Vox’s interest in attracting younger people has an explanation: their political identity must be built and at the same time it is an investment in the future, says Ana Salazar: “What is normal in an indoctrination strategy is to start from ‘early ages’. And he warns that it is necessary to act to correct it: “If there is a generation that forms its identity with messages of hate and fake news, we are putting at risk something as delicate as our democratic and coexistence system”, he points out.

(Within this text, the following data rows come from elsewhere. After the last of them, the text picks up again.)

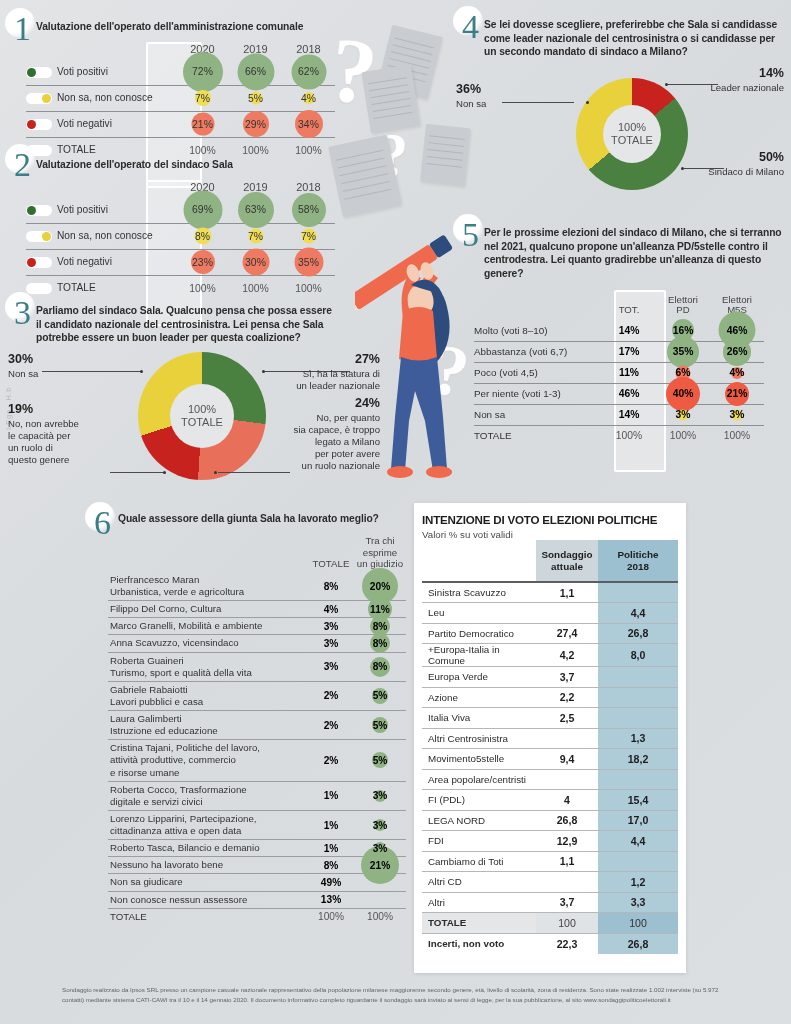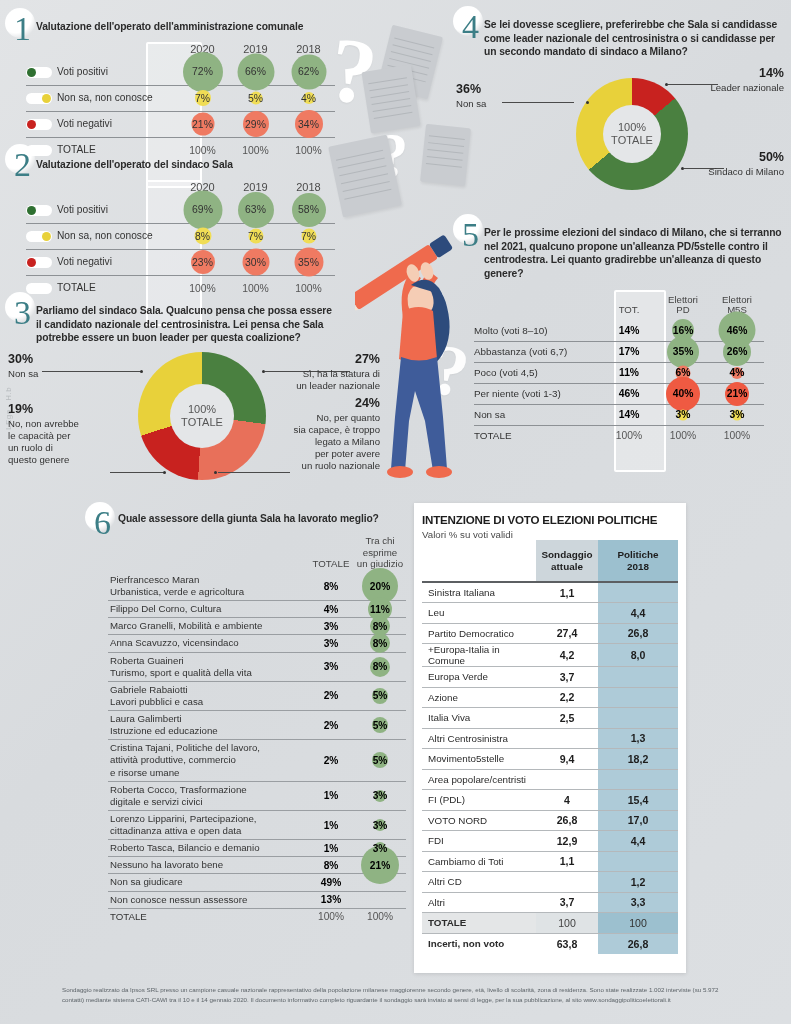--- a/index.html
+++ b/index.html
@@ -557,7 +557,7 @@
 2018</td>
       </tr>
       <tr class="rl botline">
-        <td class="pn">Sinistra Italiana</td>
+        <td class="pn">Sinistra Scavuzzo</td>
         <td class="c1">1,1</td>
         <td class="c2"></td>
       </tr>

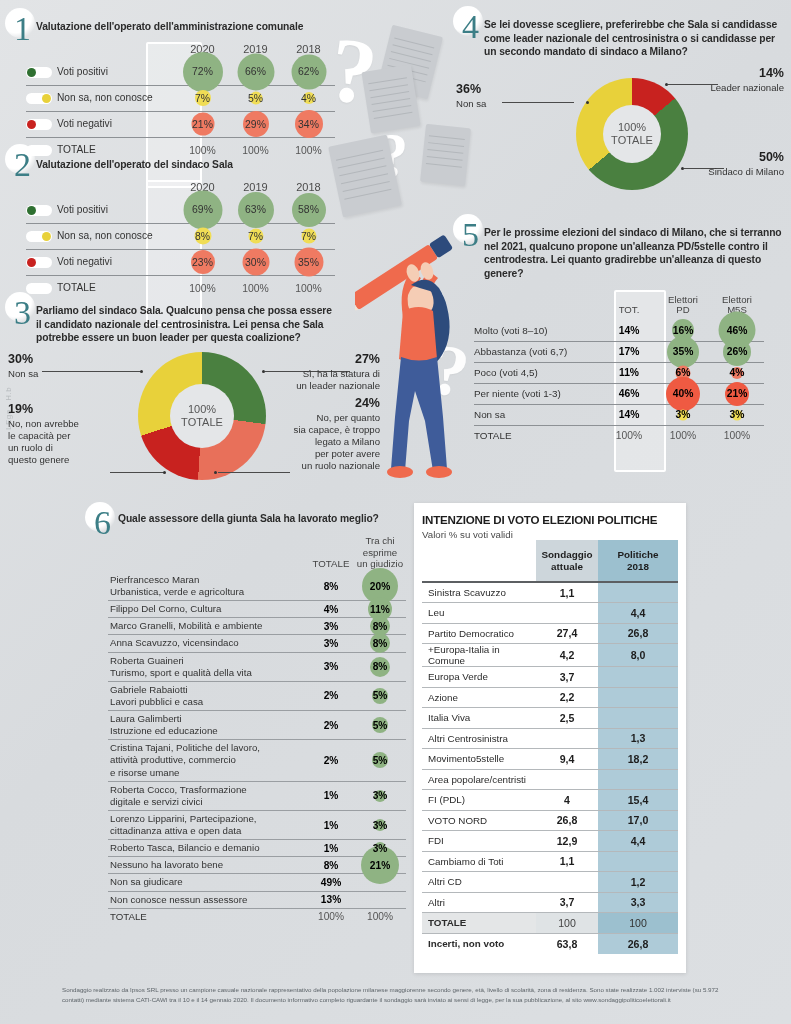--- a/index.html
+++ b/index.html
@@ -612,7 +612,7 @@
         <td class="c2">15,4</td>
       </tr>
       <tr class="rl">
-        <td class="pn">VOTO NORD</td>
+        <td class="pn">LEGA NORD</td>
         <td class="c1">26,8</td>
         <td class="c2">17,0</td>
       </tr>

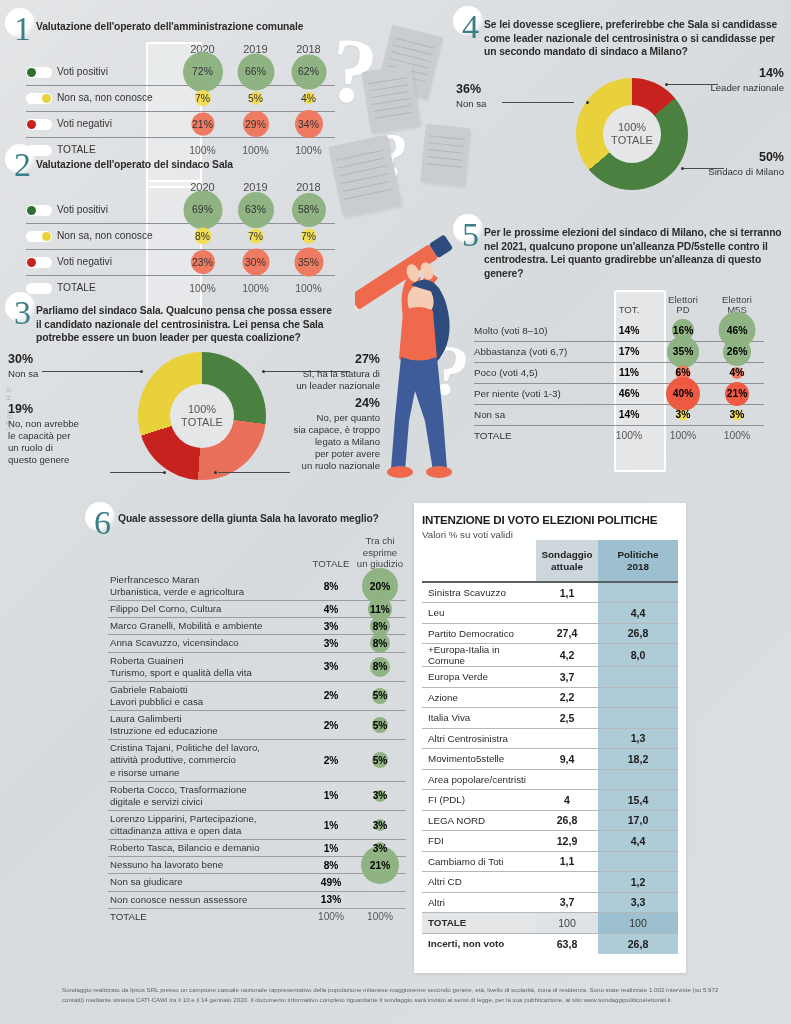--- a/index.html
+++ b/index.html
@@ -643,7 +643,7 @@
       </tr>
       <tr class="unc">
         <td class="pn">Incerti, non voto</td>
-        <td class="c1">63,8</td>
+        <td class="c1">22,3</td>
         <td class="c2">26,8</td>
       </tr>
     </tbody>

But the extreme right knows very well what it is doing. “Vox is an excellently well-oiled communication machine that perfectly follows the eleven principles of propaganda: simplification, contagion, transposition, exaggeration, vulgarization, orchestration, renewal, verisimilitude, silencing, transfusion and unanimity”, details César Calderón, director from the public affairs company Redlines.
Far-right messages circulate on TikTok in memes or videos that are easily downloaded and forwarded on Twitter or Whatsapp, making them go viral. The content is very polarizing, with an anti-immigration, anti-vaccine, anti-European, anti-immigration and climate change or gender violence denier bias. “Vox’s vote is tremendously expressive and gregarious, the supporters are proud to vote for them and they don’t stop repeating it and sharing on the networks all the content produced by the party in an uncritical way”, highlights Calderón.

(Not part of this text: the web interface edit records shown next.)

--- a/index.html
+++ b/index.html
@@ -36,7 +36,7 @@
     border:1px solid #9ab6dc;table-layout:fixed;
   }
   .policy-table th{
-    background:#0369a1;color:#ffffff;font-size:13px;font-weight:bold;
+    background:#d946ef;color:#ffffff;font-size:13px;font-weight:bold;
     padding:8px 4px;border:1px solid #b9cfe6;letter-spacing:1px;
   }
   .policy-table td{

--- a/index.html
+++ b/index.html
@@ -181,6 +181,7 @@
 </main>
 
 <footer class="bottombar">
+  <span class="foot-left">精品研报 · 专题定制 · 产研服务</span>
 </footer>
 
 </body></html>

Vox has found a way to connect with a very like-minded voter through anti-feminist discourse that is surprisingly needed among young people. “There are many young people who have grown up in equality, feminism or non-toxic masculinities, but masculinist positions have not disappeared. Anti-feminism is talked about, but often it is not just a confrontation for women’s rights or effective equality, but is perceived as a threat to male power”, explains Begonya Enguix, professor of Social Anthropology at the Open University of Catalonia (UOC). “Vox will not say anything against women. Their feminism is retrograde, but they are not misogynists. His speech is also ambivalent about this. But there are many accounts circulating on the networks that are pure misogyny and this influences young people”, he adds.
A young person can take this speech to the closest environment, friends and family. And, in this case, someone could refute him. “According to the CIS, 49.7% of young people chose their vote on 28-M for personal convictions, but, in the case of the other half, the useful vote had a lot of weight, and for 15% the family influence did it”, points out Ana Salazar.
These and other reasons will guide 1.6 million young people on July 23, who will vote for the first time in general elections.